Cryptocurrencies were once seen as an unmitigated boon for criminals. Not anymore.


When a California man was scammed out of hundreds of thousands of dollars of cryptocurrency this year by a fake romance, Erin West was able to track and freeze the money.

West, a deputy district attorney who heads the high technology crimes unit in Santa Clara County, said she believes the scammer lives in a country where there isn’t an easy path to extradition, and thus is unlikely to be arrested anytime soon. The money, however, is a different story.

“Our bread and butter these days really is tracing cryptocurrency, and trying to seize it and trying to get there faster than the bad guys are moving it somewhere where we can’t grab it,” West said.

West is one of a growing number of state and local prosecutors and law enforcement officials who have embraced a handful of digital tools that can monitor blockchains, the digital ledgers that track every transaction for most cryptocurrencies.

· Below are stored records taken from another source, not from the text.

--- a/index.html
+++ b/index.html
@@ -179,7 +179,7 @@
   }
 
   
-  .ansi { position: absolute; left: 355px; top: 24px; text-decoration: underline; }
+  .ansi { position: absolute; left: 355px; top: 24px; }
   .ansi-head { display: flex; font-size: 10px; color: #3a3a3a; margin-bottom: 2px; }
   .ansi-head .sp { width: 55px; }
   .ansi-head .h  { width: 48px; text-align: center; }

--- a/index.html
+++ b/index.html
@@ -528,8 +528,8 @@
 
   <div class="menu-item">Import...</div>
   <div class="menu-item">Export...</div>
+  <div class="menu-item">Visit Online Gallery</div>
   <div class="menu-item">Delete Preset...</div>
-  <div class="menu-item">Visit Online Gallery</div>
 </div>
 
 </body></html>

West said her team tracked the victim’s money as it bounced from one digital wallet to another until it ended up at a major cryptocurrency exchange, where it appeared that the scammer was planning to launder the money or cash out. West sent a warrant to the exchange and froze the money, and plans to return it to the victim.

It’s a stark reversal from just a handful of years ago when cryptocurrencies were seen as an unmitigated boon for criminals. Cryptocurrencies allow users to instantly send money over the internet without intermediaries like a bank. This can be done anonymously because the digital wallets that hold cryptocurrencies don’t have to be tied to a person’s identity.

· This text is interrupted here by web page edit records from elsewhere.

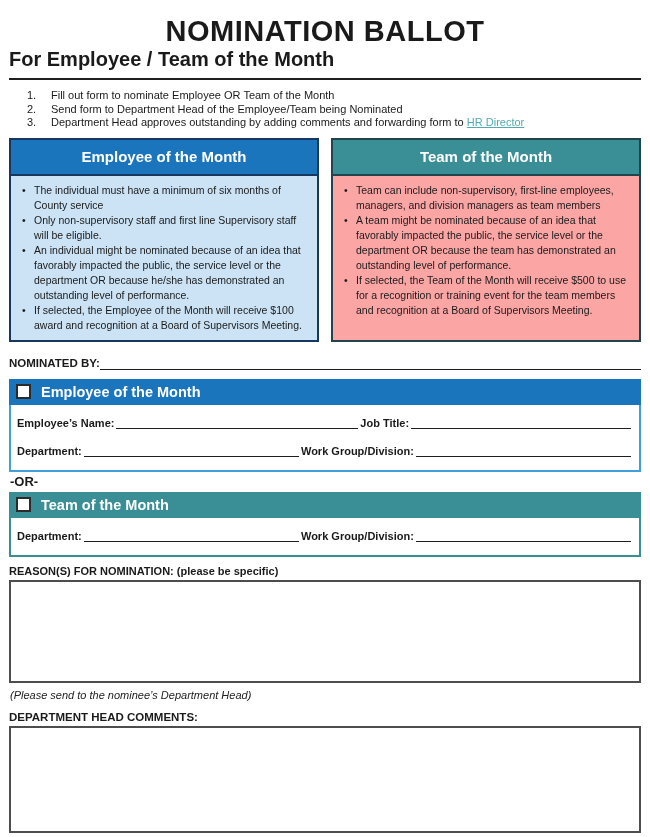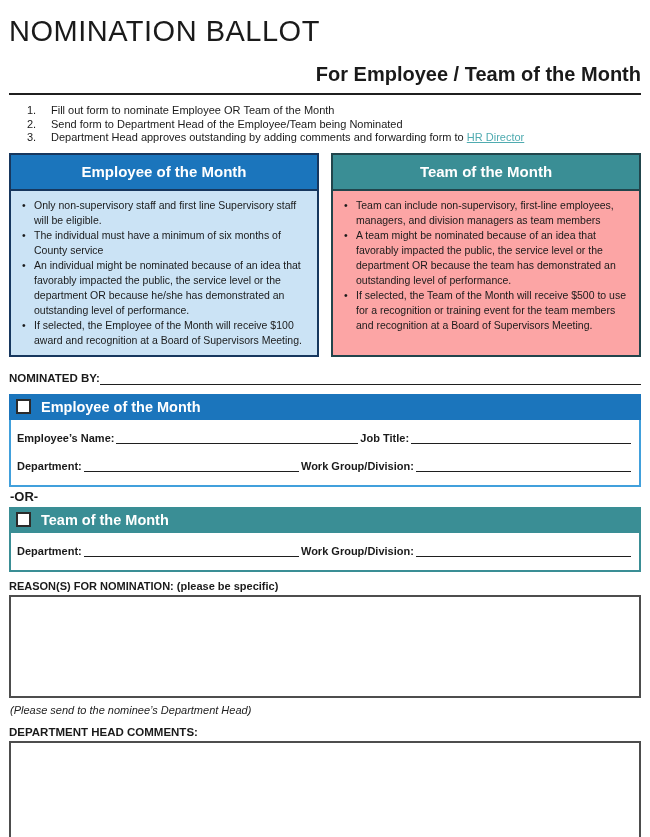--- a/index.html
+++ b/index.html
@@ -15,7 +15,7 @@
   
   .header { border-bottom: 2px solid #1f1f1f; padding-bottom: 7px; }
   .title {
-    text-align: left; font-size: 29px; font-weight: normal;
+    text-align: center; font-size: 29px; font-weight: bold;
     letter-spacing: 0.5px; line-height: 1.08; margin-top: 4px;
   }
   .subtitle {

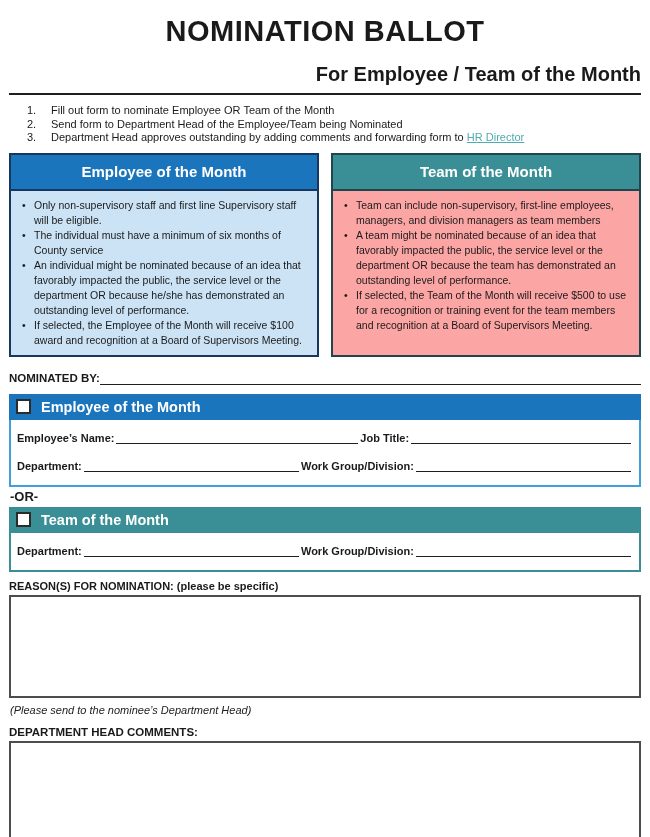--- a/index.html
+++ b/index.html
@@ -19,7 +19,7 @@
     letter-spacing: 0.5px; line-height: 1.08; margin-top: 4px;
   }
   .subtitle {
-    text-align: right; font-size: 20px; font-weight: bold; margin-top: 16px;
+    text-align: left; font-size: 20px; font-weight: bold; margin-top: 1px;
   }
 
   

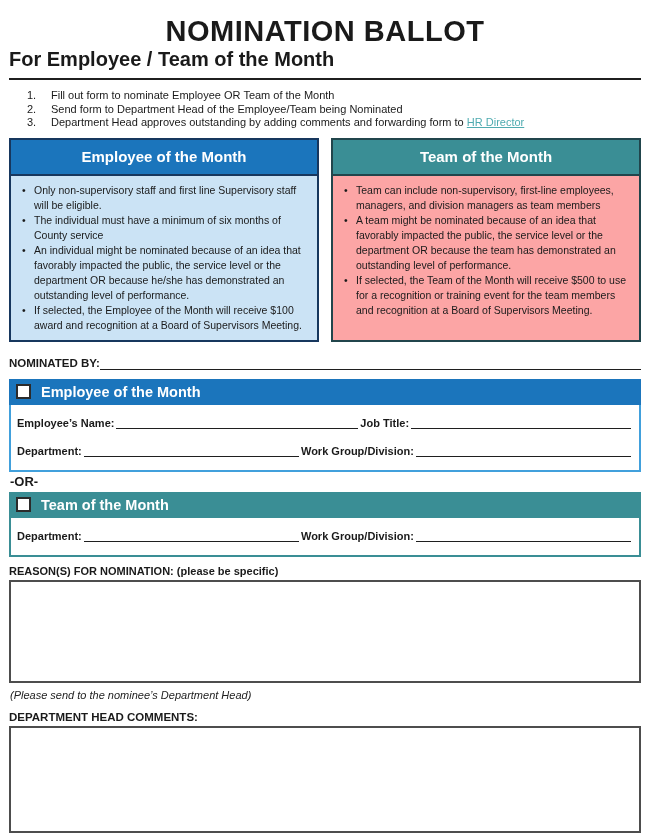--- a/index.html
+++ b/index.html
@@ -112,8 +112,8 @@
       <div class="panel-header">Employee of the Month</div>
       <div class="panel-body">
         <ul>
+          <li>The individual must have a minimum of six months of County service</li>
           <li>Only non-supervisory staff and first line Supervisory staff will be eligible.</li>
-          <li>The individual must have a minimum of six months of County service</li>
           <li>An individual might be nominated because of an idea that favorably impacted the public, the service level or the department OR because he/she has demonstrated an outstanding level of performance.</li>
           <li>If selected, the Employee of the Month will receive $100 award and recognition at a Board of Supervisors Meeting.</li>
         </ul>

But because the digital ledgers that facilitate cryptocurrencies are public, law enforcement has in recent years begun to gain the expertise necessary to track cryptocurrencies, leading to bitcoin and ethereum playing a role in a significant number of criminal cases. During that time those cases have overwhelmingly been the purview of federal government agencies like the FBI, Secret Service, Department of Justice and the Internal Revenue Service.

Those agencies have large budgets for tools like blockchain tracking programs and relationships with counterparts in friendly countries, which often lead to multinational cybercrime stings. But there are limits to those operations, like when the hackers live in countries that don’t extradite to the United States, like Russia or China. 

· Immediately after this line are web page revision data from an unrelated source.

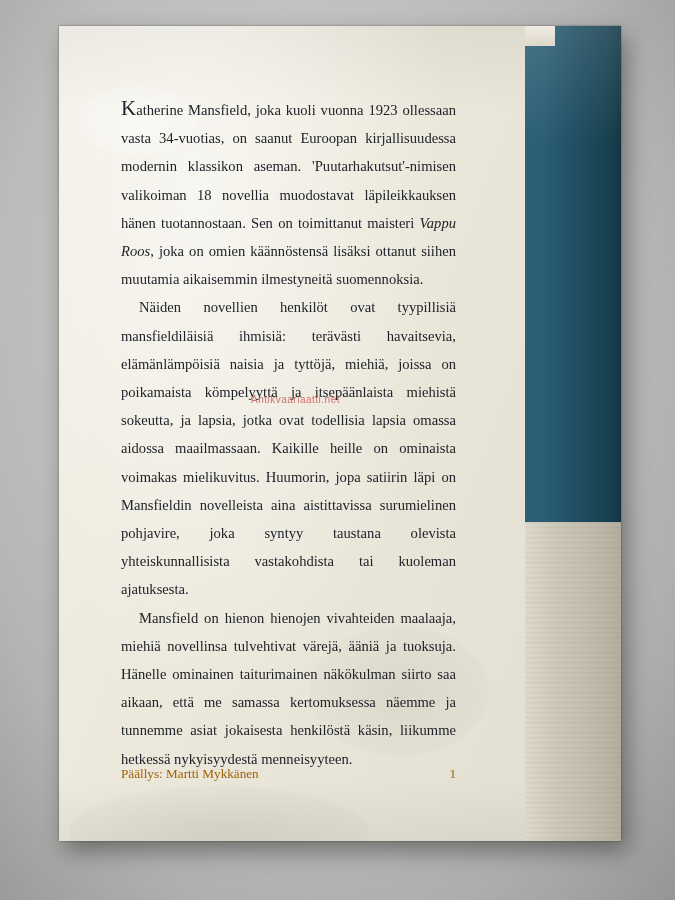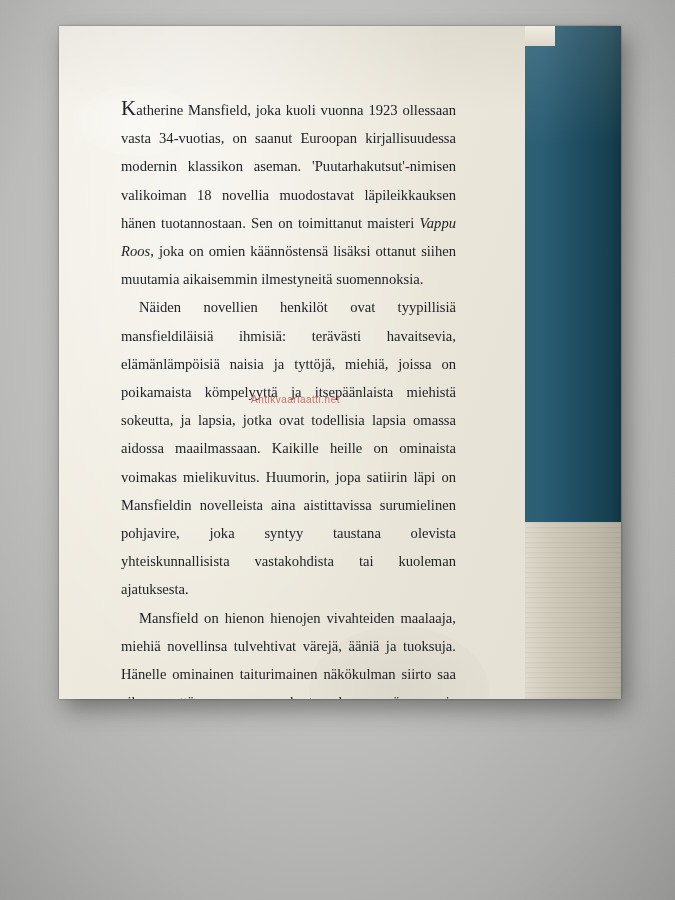--- a/index.html
+++ b/index.html
@@ -35,7 +35,7 @@
     left: 59px;
     top: 26px;
     width: 562px;
-    height: 673px;
+    height: 815px;
     box-shadow: 6px 10px 22px rgba(0,0,0,0.38), 0 0 2px rgba(0,0,0,0.4);
     background: #e8e5dc;
     overflow: hidden;

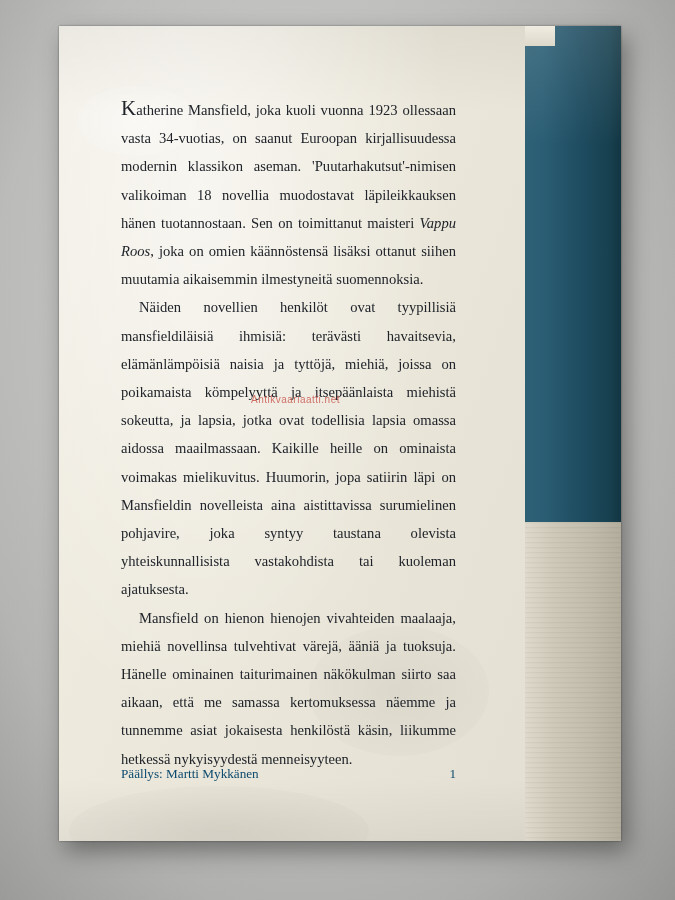--- a/index.html
+++ b/index.html
@@ -137,7 +137,7 @@
     justify-content: space-between;
     align-items: baseline;
     font-size: 13.2px;
-    color: #0c4a6e;
+    color: #a16207;
   }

The vast majority of legal requests like warrants and subpoenas to Coinbase, the largest American cryptocurrency exchange, come from federal law enforcement agencies, according to the company’s two most recent transparency reports. Requests from all U.S. law enforcement more than doubled, from 1,197 to 2,727, from the second half of 2020 to the first half of 2021, with state and local requests showing the most growth in that period.

An FTC report published Friday found that one in four dollars lost in fraud paid is now paid in currency.

Elizabeth Murphy, an assistant district attorney in the Manhattan district attorney’s office, said that cryptocurrency has become such a constant in criminal complaints that it’s unrealistic for only the federal government to handle it. 

“There’s just so much of it that it’s just not realistic to think that the federal government and federal law enforcement is going to be able to address every threat and handle every case,” Murphy said. “So It is important for locals to develop competency in these areas.”

Murphy’s office, which advertises a cybercrime hotline, has become a hub for people who report that their NFTs have been stolen, and averages a new complaint about every day, she said.

Like with West’s romance scam, Murphy’s staff often find themselves with an unusual definition of a successful case: They’ll be able to freeze and return a stolen asset but not put a scammer behind bars.

“It is interesting, because you start to think about what it means to have a successful investigation, what accomplishes the most good, what’s the best use of our resources,” she said. “I think we’re going to see it more and more frequently with these particular assets than we have in the past.”

Ben Suver, the director of law enforcement initiatives at the Ohio Department of Public Safety, said that the agency’s statewide Narcotics Intelligence Center has received funding for blockchain tools to take on more dark web drug cases. But since it’s the only agency in the state with those tools and with a dedicated blockchain analyst on staff, it’s become the state’s de facto hub for all cryptocurrency investigations, he said.

“We have a number of these agencies that just don’t have this technology and know-how, and so although it’s narcotics, they’re calling us and telling us about these different scams where elderly folks are being ordered to buy cryptocurrency,” Suver said.

Kurtis Minder, the CEO of the cybersecurity company GroupSense, said he’s received an influx of requests recently for training seminars and blockchain analysis software from state and local law enforcement. 

“We’re seeing the very beginning of this, where they’re feeling some responsibility to have to speak to this kind of thing, or show some level of competence,” he said. “They want to be responsive to their constituents, and they’re more visible to their constituents, where the FBI is a little opaque.”